Wherever the word "auto" occurs in the lines below, copy the whole line.
================
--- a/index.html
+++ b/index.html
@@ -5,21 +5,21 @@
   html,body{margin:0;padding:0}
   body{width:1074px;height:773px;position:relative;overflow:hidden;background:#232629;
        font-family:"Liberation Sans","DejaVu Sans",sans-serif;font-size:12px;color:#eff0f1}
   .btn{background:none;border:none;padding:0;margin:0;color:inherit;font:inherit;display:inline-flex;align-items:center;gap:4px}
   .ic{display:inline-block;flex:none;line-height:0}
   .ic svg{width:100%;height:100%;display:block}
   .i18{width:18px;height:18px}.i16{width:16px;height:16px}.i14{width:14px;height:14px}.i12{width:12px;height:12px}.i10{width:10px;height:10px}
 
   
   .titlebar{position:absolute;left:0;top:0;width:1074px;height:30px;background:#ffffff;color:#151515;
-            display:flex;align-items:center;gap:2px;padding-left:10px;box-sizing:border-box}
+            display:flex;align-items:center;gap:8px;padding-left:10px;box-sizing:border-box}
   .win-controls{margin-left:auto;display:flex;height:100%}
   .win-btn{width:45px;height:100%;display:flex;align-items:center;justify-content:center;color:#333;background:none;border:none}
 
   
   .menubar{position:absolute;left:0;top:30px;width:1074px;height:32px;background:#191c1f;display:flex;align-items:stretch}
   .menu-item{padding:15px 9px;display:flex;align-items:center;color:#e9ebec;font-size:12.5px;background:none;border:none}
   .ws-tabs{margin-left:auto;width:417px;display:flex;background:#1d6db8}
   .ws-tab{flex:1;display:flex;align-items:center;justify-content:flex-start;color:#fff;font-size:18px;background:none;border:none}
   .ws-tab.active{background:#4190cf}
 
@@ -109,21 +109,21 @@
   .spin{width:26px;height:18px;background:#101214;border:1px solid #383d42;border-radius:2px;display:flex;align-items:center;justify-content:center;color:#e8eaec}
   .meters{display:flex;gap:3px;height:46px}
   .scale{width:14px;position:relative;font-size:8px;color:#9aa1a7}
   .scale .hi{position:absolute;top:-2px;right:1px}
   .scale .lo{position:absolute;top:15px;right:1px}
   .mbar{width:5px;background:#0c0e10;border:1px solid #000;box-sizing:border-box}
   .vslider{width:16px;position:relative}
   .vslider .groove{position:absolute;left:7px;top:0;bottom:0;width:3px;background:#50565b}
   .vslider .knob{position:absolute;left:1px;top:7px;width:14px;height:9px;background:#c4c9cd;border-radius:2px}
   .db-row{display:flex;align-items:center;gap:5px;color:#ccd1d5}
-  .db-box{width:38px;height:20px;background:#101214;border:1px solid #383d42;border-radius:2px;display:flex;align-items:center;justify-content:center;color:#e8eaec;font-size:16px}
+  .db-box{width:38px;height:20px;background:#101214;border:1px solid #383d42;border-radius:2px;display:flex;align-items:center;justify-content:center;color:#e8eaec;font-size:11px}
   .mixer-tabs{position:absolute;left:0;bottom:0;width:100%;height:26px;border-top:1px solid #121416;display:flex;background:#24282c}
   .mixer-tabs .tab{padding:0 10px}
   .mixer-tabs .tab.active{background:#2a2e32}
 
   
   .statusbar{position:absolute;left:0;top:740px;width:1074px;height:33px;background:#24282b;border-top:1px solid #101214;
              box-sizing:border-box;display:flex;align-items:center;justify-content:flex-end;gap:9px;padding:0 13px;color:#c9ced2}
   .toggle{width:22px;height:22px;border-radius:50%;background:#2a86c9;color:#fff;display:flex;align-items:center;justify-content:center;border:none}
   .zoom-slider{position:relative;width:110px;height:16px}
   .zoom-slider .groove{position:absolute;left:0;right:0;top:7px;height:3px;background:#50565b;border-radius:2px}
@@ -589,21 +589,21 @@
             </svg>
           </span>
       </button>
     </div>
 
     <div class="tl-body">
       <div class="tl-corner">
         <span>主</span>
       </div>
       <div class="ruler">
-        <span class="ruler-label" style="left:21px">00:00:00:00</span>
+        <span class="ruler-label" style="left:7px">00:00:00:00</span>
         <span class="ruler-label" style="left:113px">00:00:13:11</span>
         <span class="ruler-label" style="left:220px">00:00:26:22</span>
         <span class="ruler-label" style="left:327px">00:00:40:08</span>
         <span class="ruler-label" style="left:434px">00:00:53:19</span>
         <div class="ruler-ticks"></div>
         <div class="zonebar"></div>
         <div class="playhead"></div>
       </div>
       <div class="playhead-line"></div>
================
* **Reply**:
   .win-controls{margin-left:auto;display:flex;height:100%}
   .ws-tabs{margin-left:auto;width:417px;display:flex;background:#1d6db8}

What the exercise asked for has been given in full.